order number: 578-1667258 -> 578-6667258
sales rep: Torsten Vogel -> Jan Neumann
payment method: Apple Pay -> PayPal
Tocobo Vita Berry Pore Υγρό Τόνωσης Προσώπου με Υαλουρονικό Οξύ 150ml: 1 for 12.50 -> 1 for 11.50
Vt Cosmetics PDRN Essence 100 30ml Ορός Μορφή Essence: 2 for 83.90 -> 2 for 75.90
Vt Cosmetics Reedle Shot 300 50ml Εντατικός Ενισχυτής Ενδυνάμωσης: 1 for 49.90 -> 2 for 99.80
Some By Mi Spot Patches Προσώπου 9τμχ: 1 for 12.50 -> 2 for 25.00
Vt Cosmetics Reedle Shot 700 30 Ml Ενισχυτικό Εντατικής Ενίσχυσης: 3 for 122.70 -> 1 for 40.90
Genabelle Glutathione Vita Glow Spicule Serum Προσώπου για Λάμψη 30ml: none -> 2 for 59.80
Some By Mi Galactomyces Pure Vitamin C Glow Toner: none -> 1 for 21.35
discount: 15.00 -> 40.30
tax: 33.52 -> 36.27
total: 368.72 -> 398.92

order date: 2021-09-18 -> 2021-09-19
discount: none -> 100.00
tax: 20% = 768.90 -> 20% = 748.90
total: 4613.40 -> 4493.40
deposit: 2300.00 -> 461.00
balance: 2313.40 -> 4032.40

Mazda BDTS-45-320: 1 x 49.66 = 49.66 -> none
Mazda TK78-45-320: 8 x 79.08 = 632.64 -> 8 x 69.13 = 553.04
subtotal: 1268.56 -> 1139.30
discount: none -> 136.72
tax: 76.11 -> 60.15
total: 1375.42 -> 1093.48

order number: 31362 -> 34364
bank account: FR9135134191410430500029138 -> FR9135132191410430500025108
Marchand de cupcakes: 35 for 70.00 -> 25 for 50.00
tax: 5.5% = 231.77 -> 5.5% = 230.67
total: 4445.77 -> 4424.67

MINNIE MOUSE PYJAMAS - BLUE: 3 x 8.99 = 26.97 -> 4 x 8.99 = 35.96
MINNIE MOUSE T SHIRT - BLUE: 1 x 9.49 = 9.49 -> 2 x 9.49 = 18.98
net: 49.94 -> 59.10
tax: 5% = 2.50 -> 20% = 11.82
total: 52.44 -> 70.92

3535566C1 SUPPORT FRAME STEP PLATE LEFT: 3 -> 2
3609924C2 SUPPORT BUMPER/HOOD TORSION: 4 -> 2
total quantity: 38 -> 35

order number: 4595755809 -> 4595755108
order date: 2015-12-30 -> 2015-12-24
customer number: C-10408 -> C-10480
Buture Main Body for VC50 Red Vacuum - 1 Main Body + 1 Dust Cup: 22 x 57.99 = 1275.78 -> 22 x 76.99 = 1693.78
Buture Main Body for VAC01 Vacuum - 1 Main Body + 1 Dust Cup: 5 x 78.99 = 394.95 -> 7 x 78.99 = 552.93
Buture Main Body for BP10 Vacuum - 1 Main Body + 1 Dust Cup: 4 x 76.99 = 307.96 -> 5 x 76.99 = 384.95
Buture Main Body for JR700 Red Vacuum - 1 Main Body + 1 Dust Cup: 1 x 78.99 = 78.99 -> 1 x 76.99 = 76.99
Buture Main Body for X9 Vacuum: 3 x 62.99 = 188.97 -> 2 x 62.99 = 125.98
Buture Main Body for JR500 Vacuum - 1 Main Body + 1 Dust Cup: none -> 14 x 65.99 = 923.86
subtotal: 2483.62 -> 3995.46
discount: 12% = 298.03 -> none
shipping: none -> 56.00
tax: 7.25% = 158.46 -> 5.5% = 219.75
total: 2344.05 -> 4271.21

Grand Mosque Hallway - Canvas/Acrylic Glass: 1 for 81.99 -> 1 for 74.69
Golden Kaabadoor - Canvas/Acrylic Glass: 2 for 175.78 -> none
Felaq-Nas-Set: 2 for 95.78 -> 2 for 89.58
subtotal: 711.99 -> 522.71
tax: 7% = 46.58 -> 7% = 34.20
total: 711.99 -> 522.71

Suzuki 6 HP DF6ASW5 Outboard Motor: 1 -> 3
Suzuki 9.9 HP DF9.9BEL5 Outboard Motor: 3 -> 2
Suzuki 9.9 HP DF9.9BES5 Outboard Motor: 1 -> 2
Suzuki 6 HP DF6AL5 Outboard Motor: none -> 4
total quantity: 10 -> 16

| GOAL OF THE EXERCISE |
If a line in the records contains "Buture", report it.

| TASK SOLUTION |
Buture Main Body for VC50 Red Vacuum - 1 Main Body + 1 Dust Cup: 22 x 57.99 = 1275.78 -> 22 x 76.99 = 1693.78
Buture Main Body for VAC01 Vacuum - 1 Main Body + 1 Dust Cup: 5 x 78.99 = 394.95 -> 7 x 78.99 = 552.93
Buture Main Body for BP10 Vacuum - 1 Main Body + 1 Dust Cup: 4 x 76.99 = 307.96 -> 5 x 76.99 = 384.95
Buture Main Body for JR700 Red Vacuum - 1 Main Body + 1 Dust Cup: 1 x 78.99 = 78.99 -> 1 x 76.99 = 76.99
Buture Main Body for X9 Vacuum: 3 x 62.99 = 188.97 -> 2 x 62.99 = 125.98
Buture Main Body for JR500 Vacuum - 1 Main Body + 1 Dust Cup: none -> 14 x 65.99 = 923.86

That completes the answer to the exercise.